## Exercise details
Set every record down verbatim and omit the pictures.

## Records shown
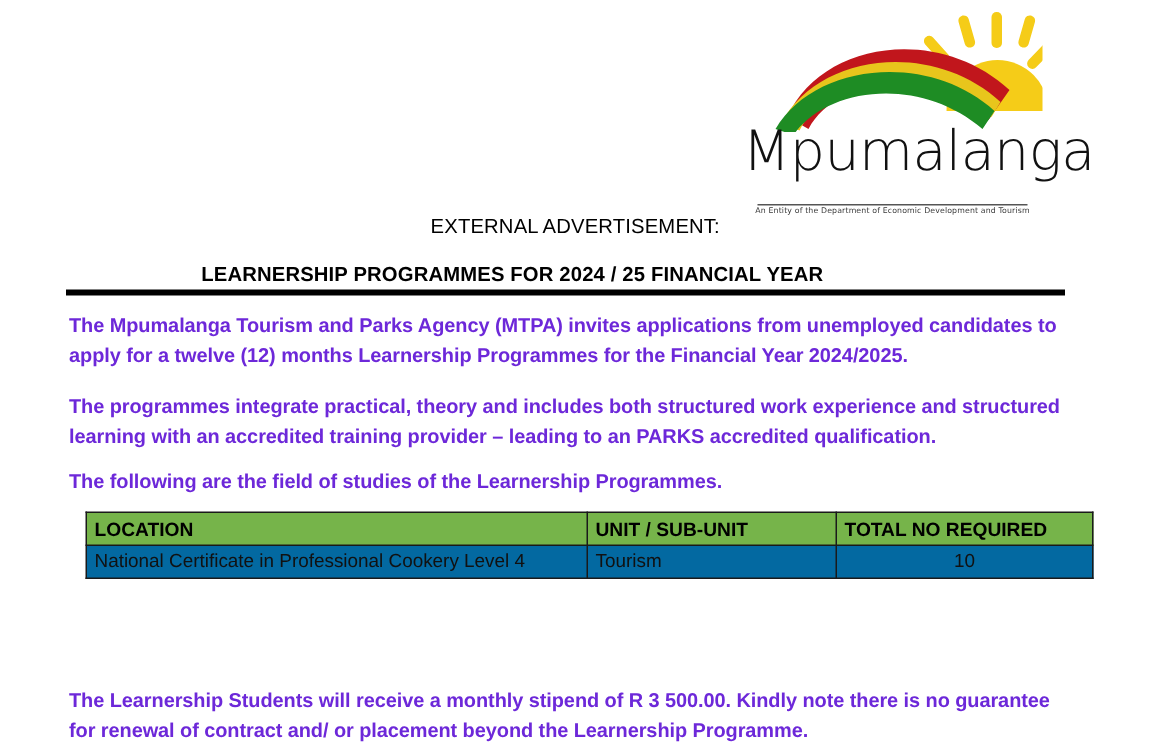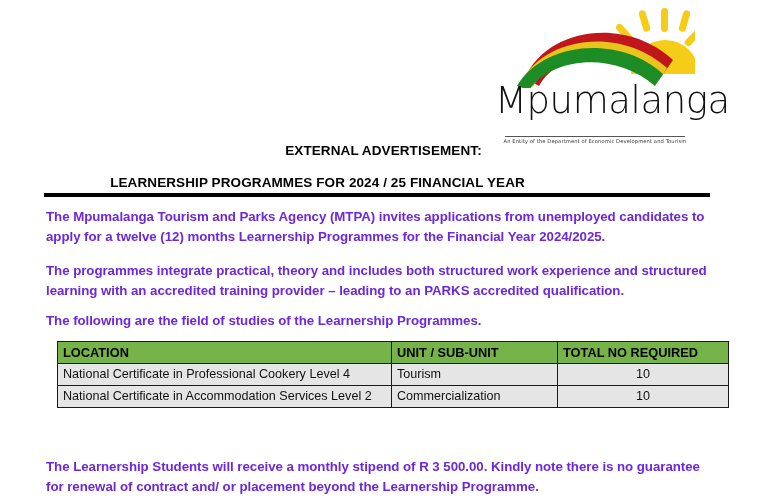"EXTERNAL ADVERTISEMENT:" .heading-ext { font-weight: bold -> normal }
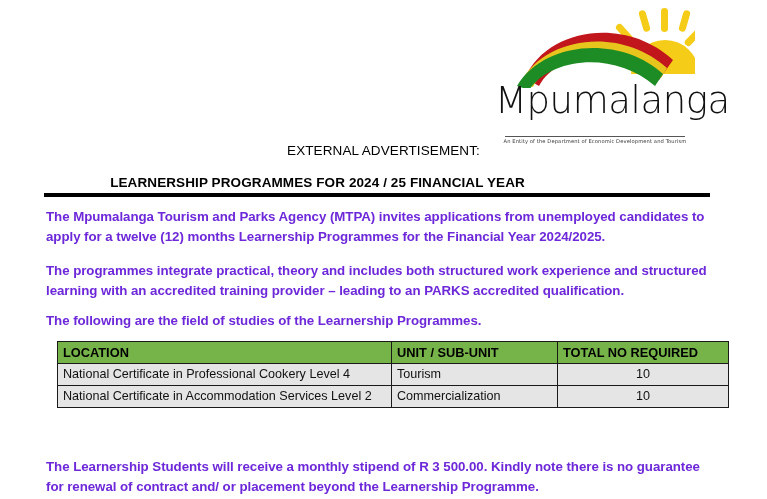"LEARNERSHIP PROGRAMMES FOR 2024 /" .heading-prog { padding-left: none -> 24px }
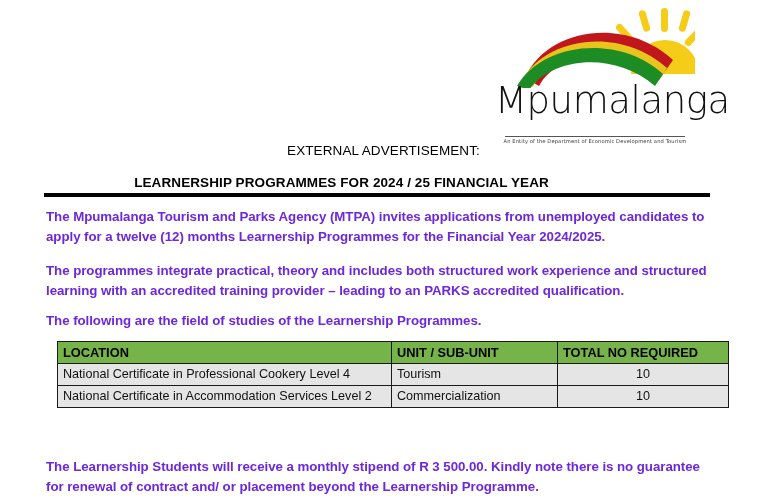"National Certificate in Professional" table.fields tbody td { background: #e5e5e5 -> #0369a1 }
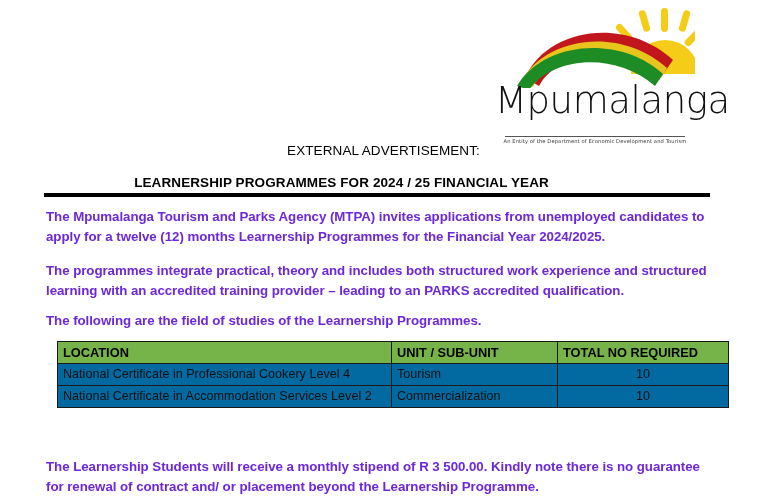"National Certificate in Accommodation" tr { html: <tr> <td>National Certificate in Accommodation Services Level 2</td> <td>Commercialization</td> <td>10</td> </tr> -> none }
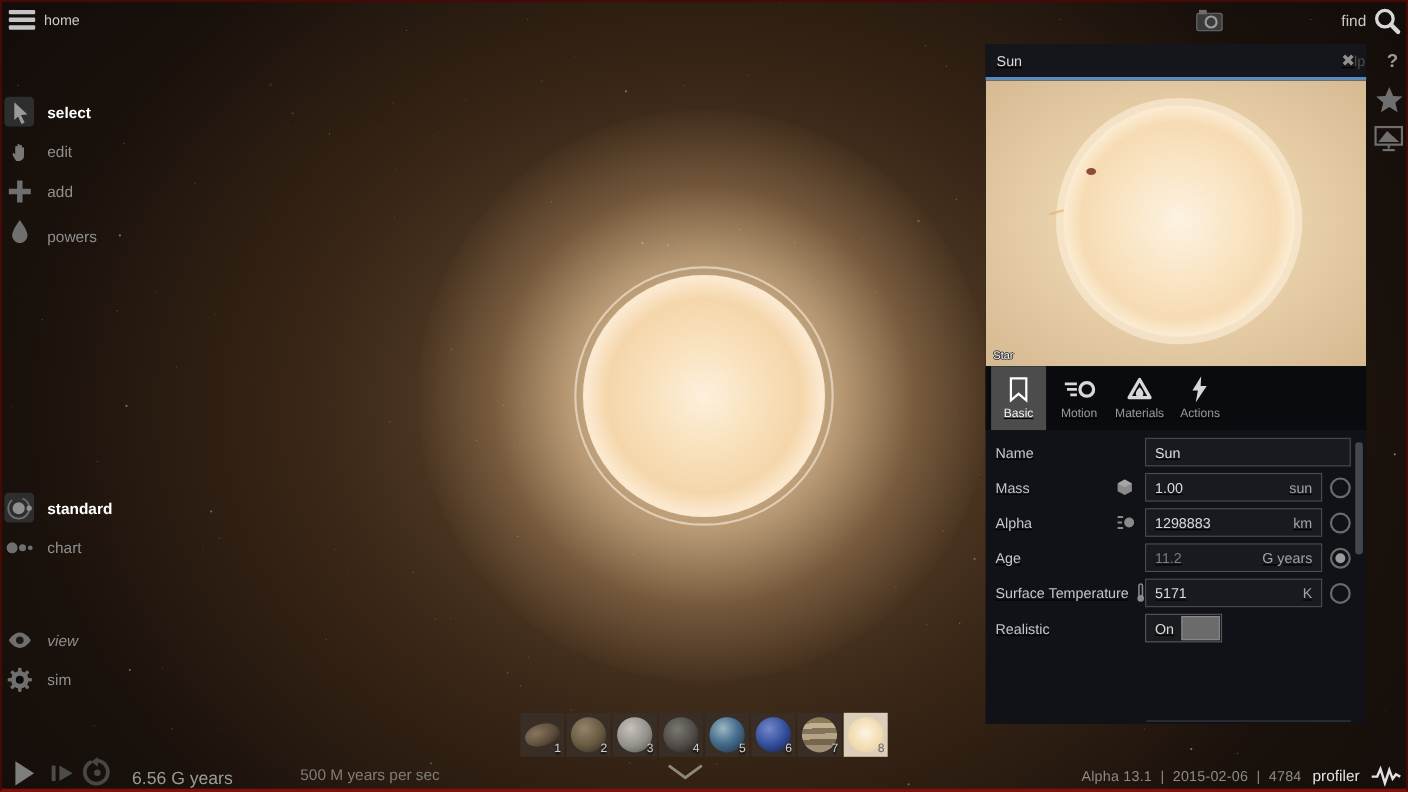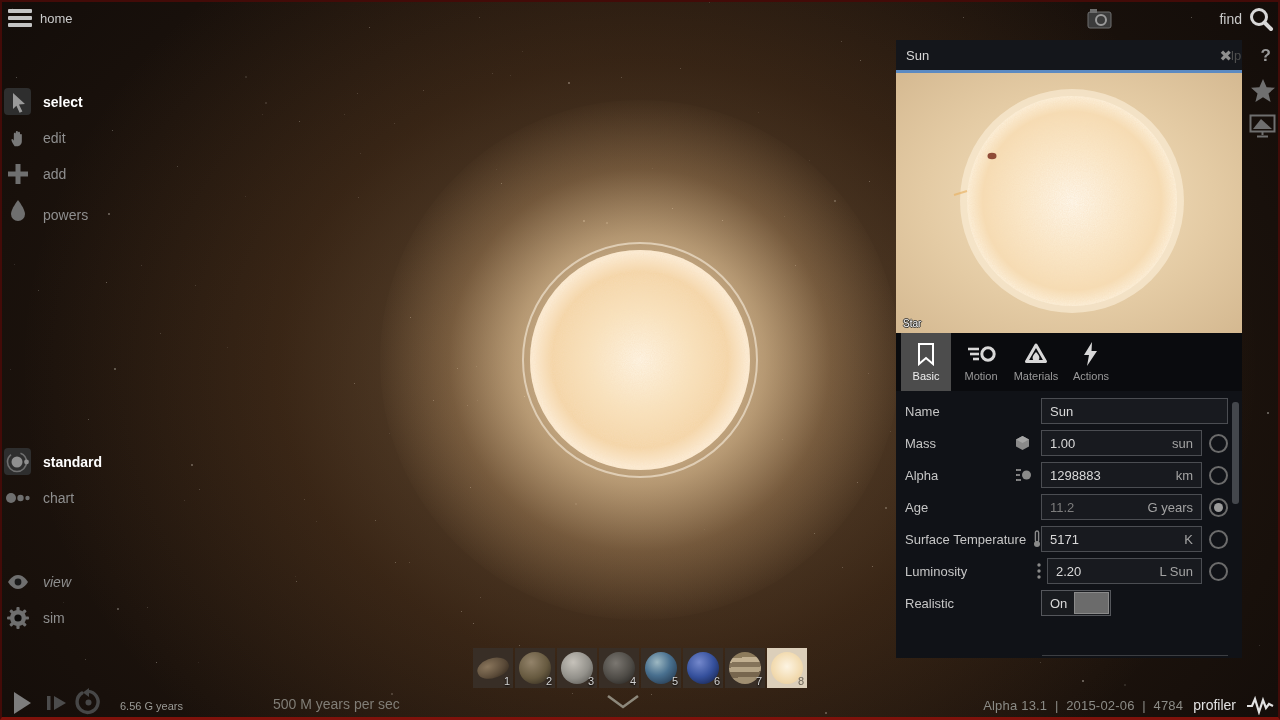"Sun" #panel { text-decoration: none -> underline }
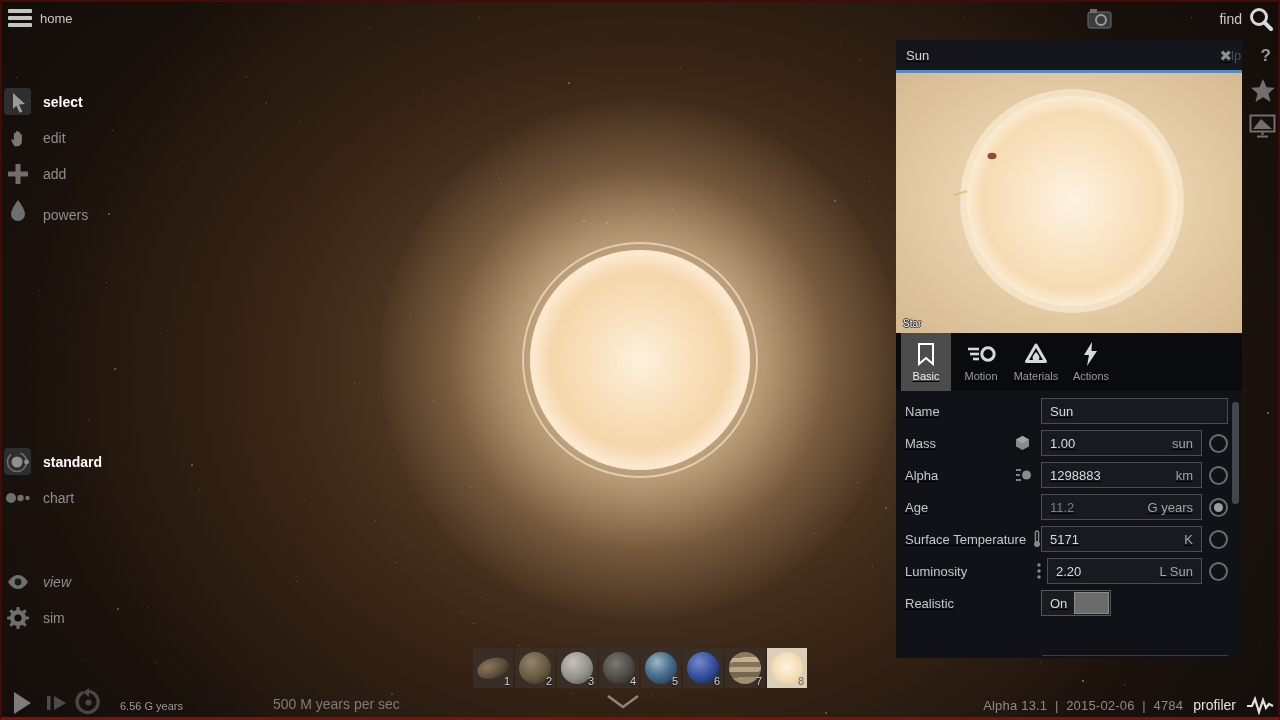"Luminosity" div.prow { html: <div> <span>Luminosity</span> <span> <svg> <circle></circle> <circle></circle> <circle></circle> </svg> </span> <div> <span>2.20</span> <span>L Sun</span> </div> <span></span> </div> -> none }
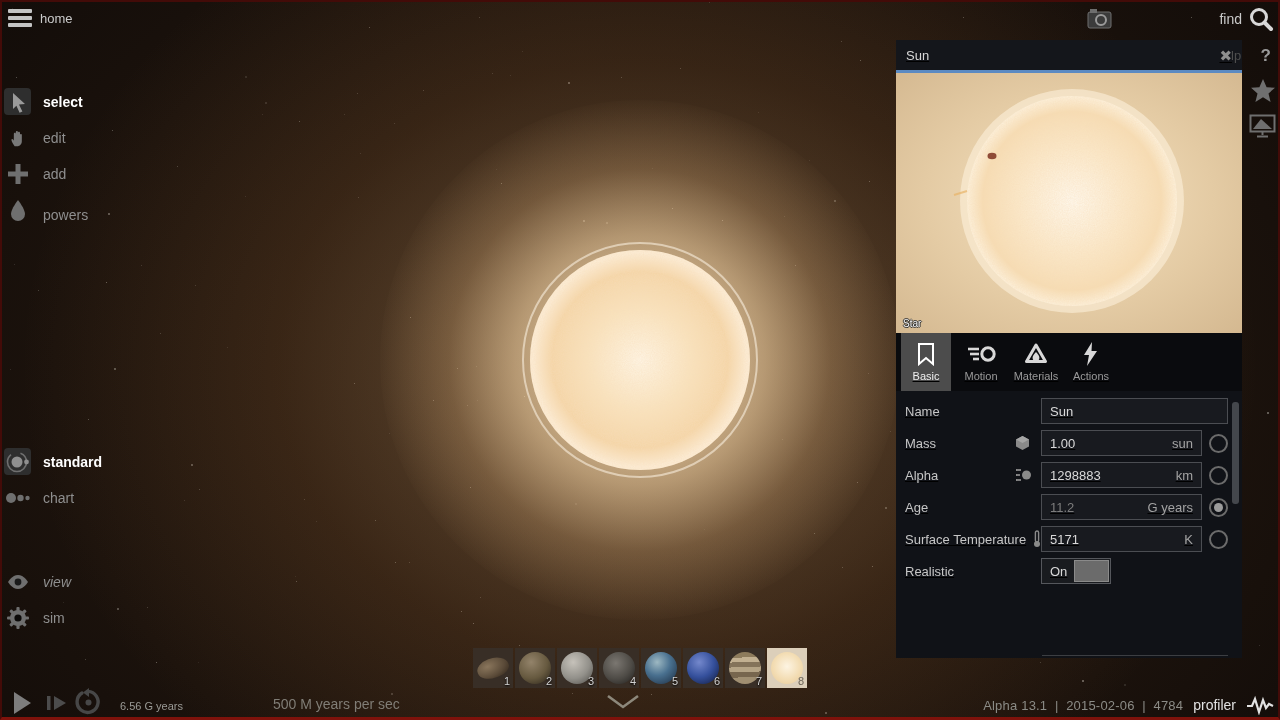"6.56 G years" #elapsed { font-size: 11px -> 16px }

## Answer box
"EXTERNAL ADVERTISEMENT:" .heading-ext { font-weight: bold -> normal }
"LEARNERSHIP PROGRAMMES FOR 2024 /" .heading-prog { padding-left: none -> 24px }
"National Certificate in Professional" table.fields tbody td { background: #e5e5e5 -> #0369a1 }
"National Certificate in Accommodation" tr { html: <tr> <td>National Certificate in Accommodation Services Level 2</td> <td>Commercialization</td> <td>10</td> </tr> -> none }
"Sun" #panel { text-decoration: none -> underline }
"Luminosity" div.prow { html: <div> <span>Luminosity</span> <span> <svg> <circle></circle> <circle></circle> <circle></circle> </svg> </span> <div> <span>2.20</span> <span>L Sun</span> </div> <span></span> </div> -> none }
"6.56 G years" #elapsed { font-size: 11px -> 16px }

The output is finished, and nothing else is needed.